Thank you. Good afternoon everyone. I am pleased to welcome you to our third quarter conference call.
Before we begin, I would like to remind listeners that during this conference call, comments that we make regarding Bridgeline Digital that are not historical facts are forward-looking statements and are subject to risks and uncertainties that could cause such statements to differ materially from actual future events or results.
These statements are made pursuant to the safe harbor provisions of the Private Securities Litigation Reform Act of 1995. The internal projections and beliefs upon which we based our expectations today may change over time, and we undertake no obligation to inform you if they do.
Results that we report today should not be considered as an indication of future performance. Changes in economic, business, competitive, technological, regulatory, and other factors could cause Bridgeline's actual results to differ materially from those expressed or implied by the projections or forward-looking statements made today.
For more detailed information about these factors and other risks that may impact our business, please review the reports and documents filed from time to time by Bridgeline Digital with the Securities and Exchange Commission.
Also, please note that on the call today, we will discuss some non-GAAP financial measures in talking about the company's financial performance. We report our GAAP results, as well as provide a reconciliation of these non-GAAP measures to GAAP financial measures in our earnings release.
You can obtain a copy of our earnings release by visiting our website. I'll now turn the call over to Ari..
Thank you, Mike, and good afternoon everyone. Bridgeline continued to make progress in our strategic initiative to transition to a SaaS based company where valuations over the past decade averaged four to eight times revenue. In fact, in the past two months we’ve seen several acquisitions of SaaS companies more than 8 to 12 times revenues.

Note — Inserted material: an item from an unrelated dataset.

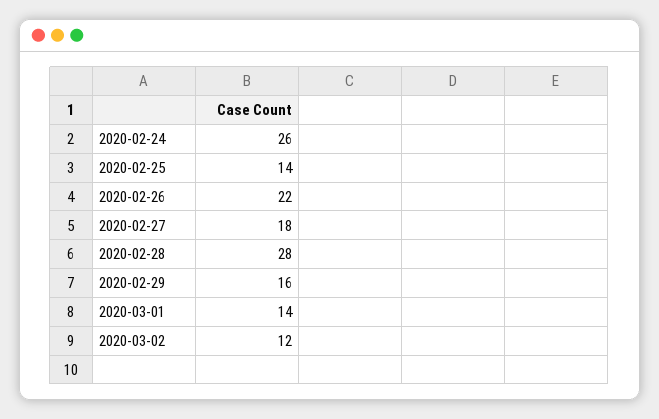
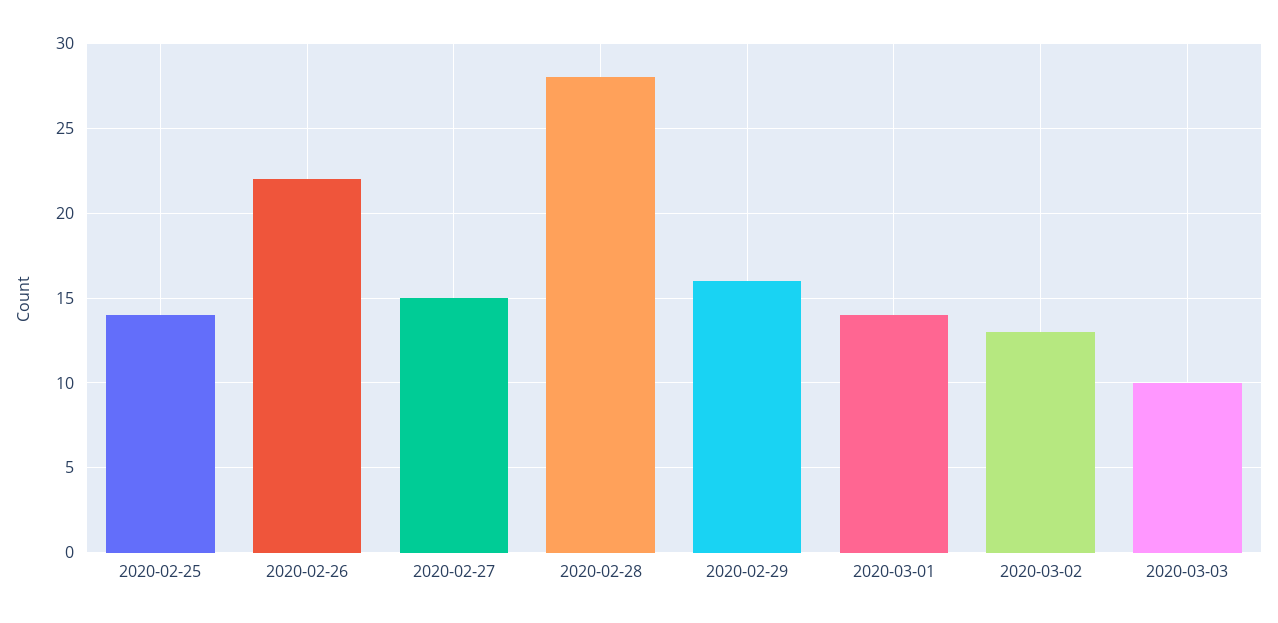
2020-02-24: 26 -> none
2020-02-27: 18 -> 15
2020-03-02: 12 -> 13
2020-03-03: none -> 10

To this end, I’m happy to announce that for first time third fiscal quarter of the year 2016 Bridgeline's license plus hosting accounts for 50% of overall revenue compared to 39% in the same quarter last year.

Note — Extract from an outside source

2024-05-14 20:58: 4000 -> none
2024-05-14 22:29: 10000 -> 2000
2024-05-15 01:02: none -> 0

Furthering our transition to a SaaS based company and unlocking the higher valuation requires that we continue to increase licensing and hosting revenue relative to services and also that we focus on reducing our customer acquisition cost compared to the life time value of our customers.
Here's how we are doing this; The life time value of the customer for Bridgeline is driven by two key components. The license that powers our customers' web and marketing solution and the services we provide to personalize the license for a customer's business.
Our license business is where we can earn 75% or higher margins compared with services margins which are generally 40% to 50% in our industry. License revenue is recurring both from monthly SaaS subscription license fees and for maintenance fees and our perpetual licenses.
Our license revenue is sticky because its disrupted for a customer to switch to a competitors license once we're installed. SaaS licenses contribute to our long term revenue backlog as recognized over the life time of our customers' usage but do not generate large short term revenue.
Services on the other hand does produce short term revenue over the first three to six months after a sale but these revenues are not recurring in our lower margin. Plus our higher margin recurring license service sales drive our long term bottom-line and in fact we're stronger even if we swap two service dollars in revenue for one license dollar.
Another key metric that drives our business is the customer acquisition cost or CAC. CAC is driven by our win ratio and also by the length of our sales cycle as long as sales cycles are inherently more expensive.
Both the win rate and the sales cycle linked are impacted by the customers' first year budget and this first year budget is largely comprised of lower margin initial services. Both Bridgeline and its customers are aligned towards lower services even when that leads to customers that can slightly higher recurring license fees.
To drive more SaaS licenses, we made two strategic initiatives this year both of which are bearing the fruit. Our first initiative was to launch our Pro series. Pro series is a much higher license-to-services ratio because out of the box it provides building blocks to accelerate and implementation.
This reduces the first year services cost for our customers to less than $100,000 which allows Bridgeline to compete with small to mid size market. The SMB market has fewer competitors in part because these customers often do not budget substantial personalization services or want to personalize with internal third-party service firms.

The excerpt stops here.